Анне Константиновне тогда пошел пятьдесят первый год. И если вне дома она сознавала себя женщиной далеко не первой молодости, лишенной привлекательности и в жизни мало преуспевшей, то рядом со старенькими родителями ощущала избыток молодых сил, казалась себе не без женских достоинств и не до конца расставалась с мечтой о лучшем будущем. Со смертью родителей это ушло так же, как безвозвратно, в небытие, ушли они сами. Веру их, что всегда служила опорой, смерть выбила из-под ног Анны Константиновны, и она осталась с глазу на глаз с беспощадностью жизненной правды.
Отец недолго жил после матери, через полгода похоронили и его. Родственников у Шарыгиных не было – поумирали или не вернулись с войны, – и Анна Константиновна сразу оказалась без единого близкого человека на всем свете.
Друзей и подруг заводить она не умела, хотя иногда бывала не прочь, что старалась держать про себя, боясь не встретить взаимности. Очень уж часто возникавшие в ней чувства симпатии и дружбы наталкивались на непонимание, и получалось так, что тем, кто был нужен ей, ни в какой степени не нужна была она.
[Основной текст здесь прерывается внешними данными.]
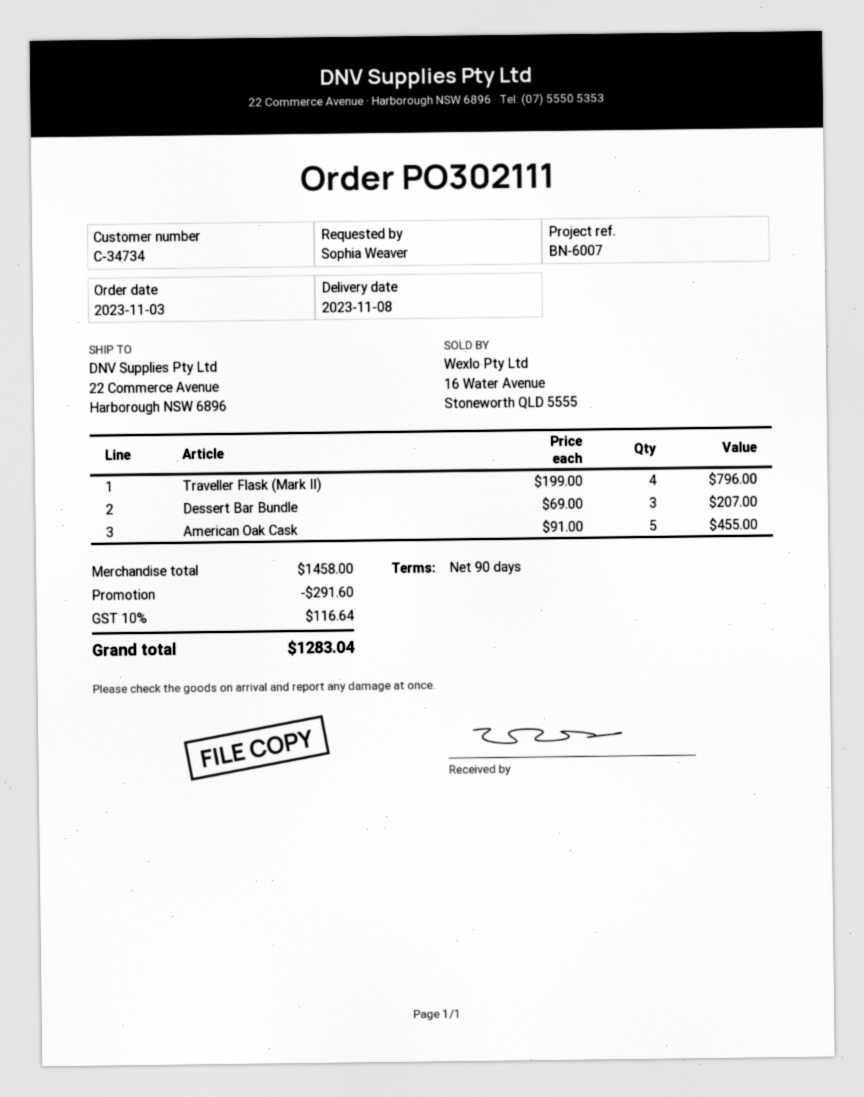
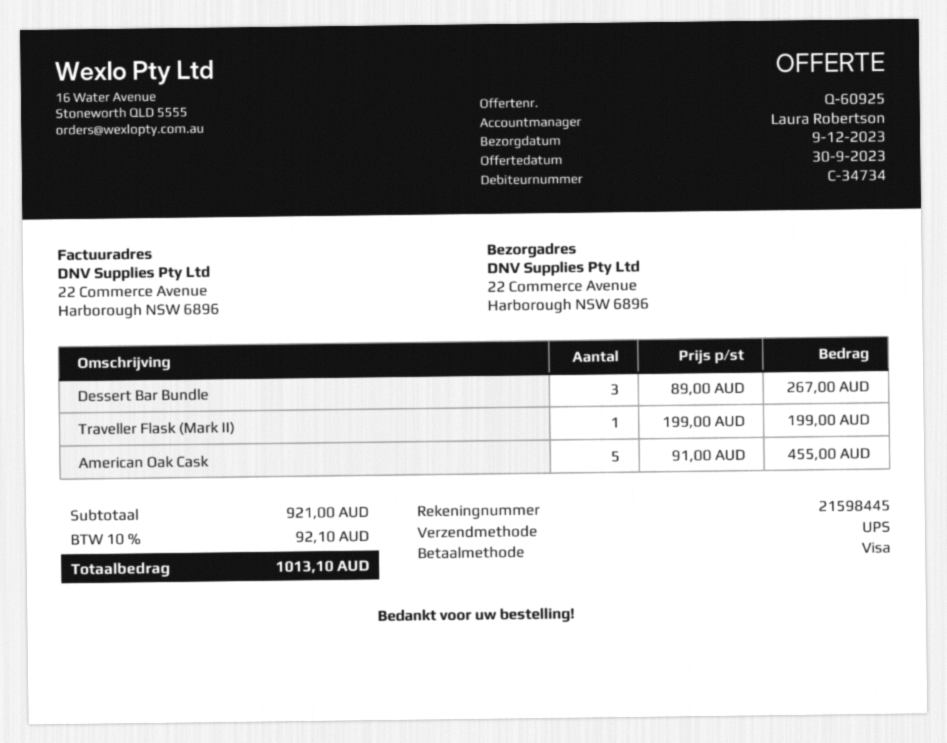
delivery date: 2023-11-08 -> 2023-12-09
Traveller Flask (Mark II): 4 x 199.00 = 796.00 -> 1 x 199.00 = 199.00
Dessert Bar Bundle: 3 x 69.00 = 207.00 -> 3 x 89.00 = 267.00
subtotal: 1458.00 -> 921.00
discount: 291.60 -> none
tax: 10% = 116.64 -> 10% = 92.10
total: 1283.04 -> 1013.10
Поэтому чувства дружбы и – реже – влюбленности переживались ею в одиночку, принося, однако, не только горечь неразделенности, но и радости высоких душевных взлетов и парения в мечтах, которые сами по себе создавали некий не познанный наукой эффект счастья, тем еще замечательного, что ни от кого, кроме самой Анны Константиновны, он не зависел, в ее воле было продлить его или с ним расстаться.
Один только раз... Но об этом она редко и до сих пор со стыдом вспоминала: пережитый миг невыдуманного счастья – и сразу за ним черную бездну разочарования.